DATA EXCERPTS:
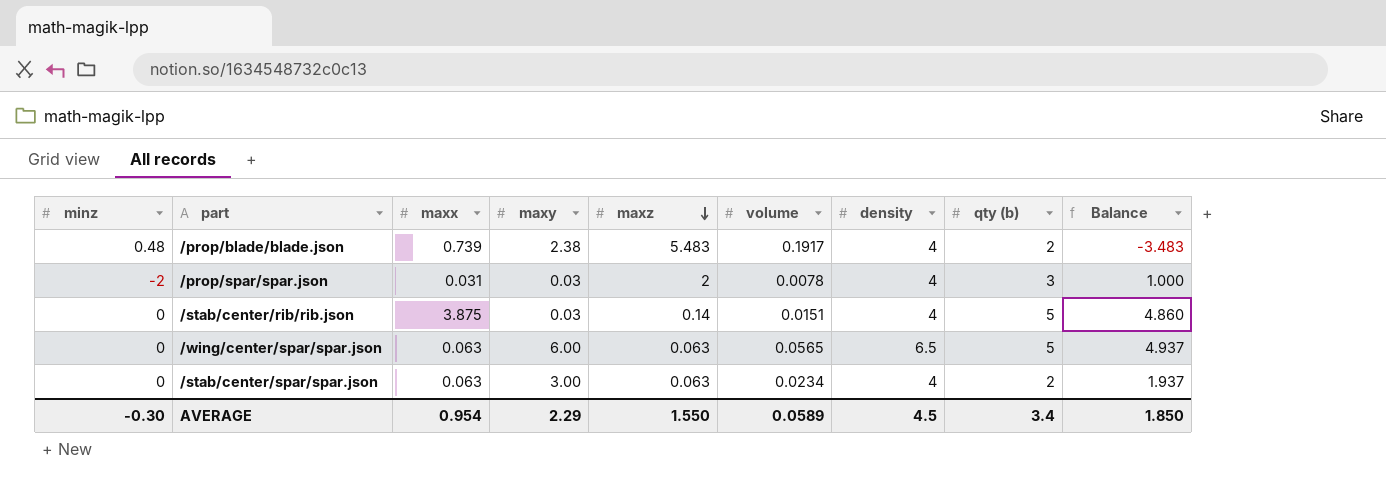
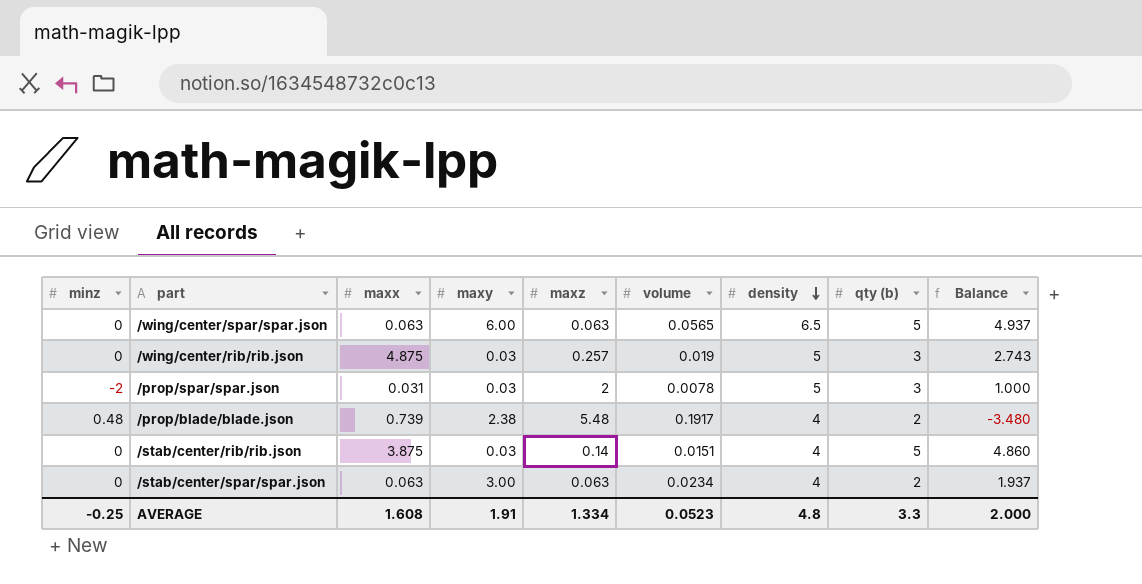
row order: maxz descending -> density descending
row /wing/center/rib/rib.json: none -> 0 | 4.875 | 0.03 | 0.257 | 0.019 | 5 | 3 | 2.743
/prop/spar/spar.json | density: 4 -> 5
/prop/blade/blade.json | maxz: 5.483 -> 5.48
/prop/blade/blade.json | Balance: -3.483 -> -3.480
AVERAGE | minz: -0.30 -> -0.25
AVERAGE | maxx: 0.954 -> 1.608
AVERAGE | maxy: 2.29 -> 1.91
AVERAGE | maxz: 1.550 -> 1.334
AVERAGE | volume: 0.0589 -> 0.0523
AVERAGE | density: 4.5 -> 4.8
AVERAGE | qty (b): 3.4 -> 3.3
AVERAGE | Balance: 1.850 -> 2.000

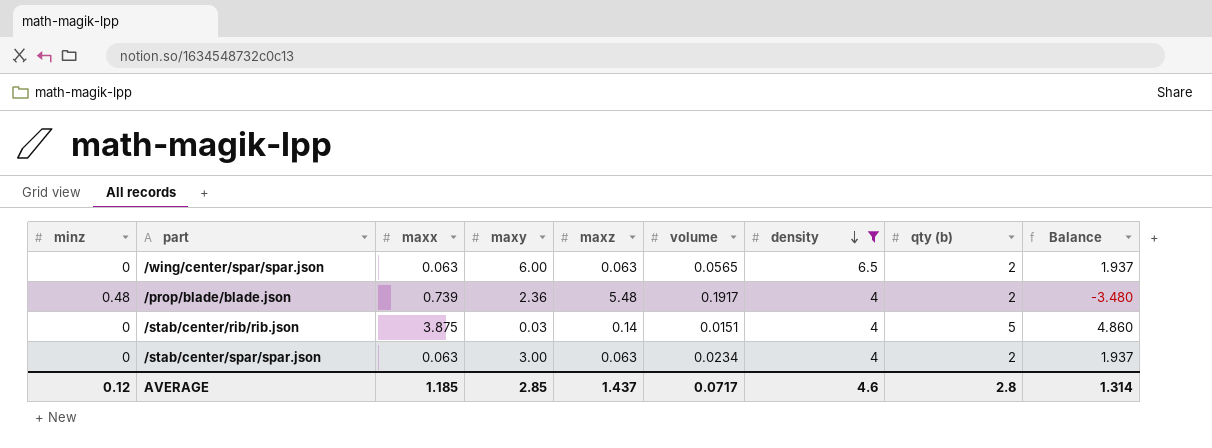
filter: none -> density != 5
/wing/center/spar/spar.json | qty (b): 5 -> 2
/wing/center/spar/spar.json | Balance: 4.937 -> 1.937
/prop/blade/blade.json | maxy: 2.38 -> 2.36
AVERAGE | minz: -0.25 -> 0.12
AVERAGE | maxx: 1.608 -> 1.185
AVERAGE | maxy: 1.91 -> 2.85
AVERAGE | maxz: 1.334 -> 1.437
AVERAGE | volume: 0.0523 -> 0.0717
AVERAGE | density: 4.8 -> 4.6
AVERAGE | qty (b): 3.3 -> 2.8
AVERAGE | Balance: 2.000 -> 1.314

WHAT IS EXPECTED:
Stop at the line containing "AVERAGE | Balance: 1.850 -> 2.000" and include it. Everything from the first line of the material up to there is to be repeated exactly, leaving out pictures.

WRITTEN SOLUTION:
row order: maxz descending -> density descending
row /wing/center/rib/rib.json: none -> 0 | 4.875 | 0.03 | 0.257 | 0.019 | 5 | 3 | 2.743
/prop/spar/spar.json | density: 4 -> 5
/prop/blade/blade.json | maxz: 5.483 -> 5.48
/prop/blade/blade.json | Balance: -3.483 -> -3.480
AVERAGE | minz: -0.30 -> -0.25
AVERAGE | maxx: 0.954 -> 1.608
AVERAGE | maxy: 2.29 -> 1.91
AVERAGE | maxz: 1.550 -> 1.334
AVERAGE | volume: 0.0589 -> 0.0523
AVERAGE | density: 4.5 -> 4.8
AVERAGE | qty (b): 3.4 -> 3.3
AVERAGE | Balance: 1.850 -> 2.000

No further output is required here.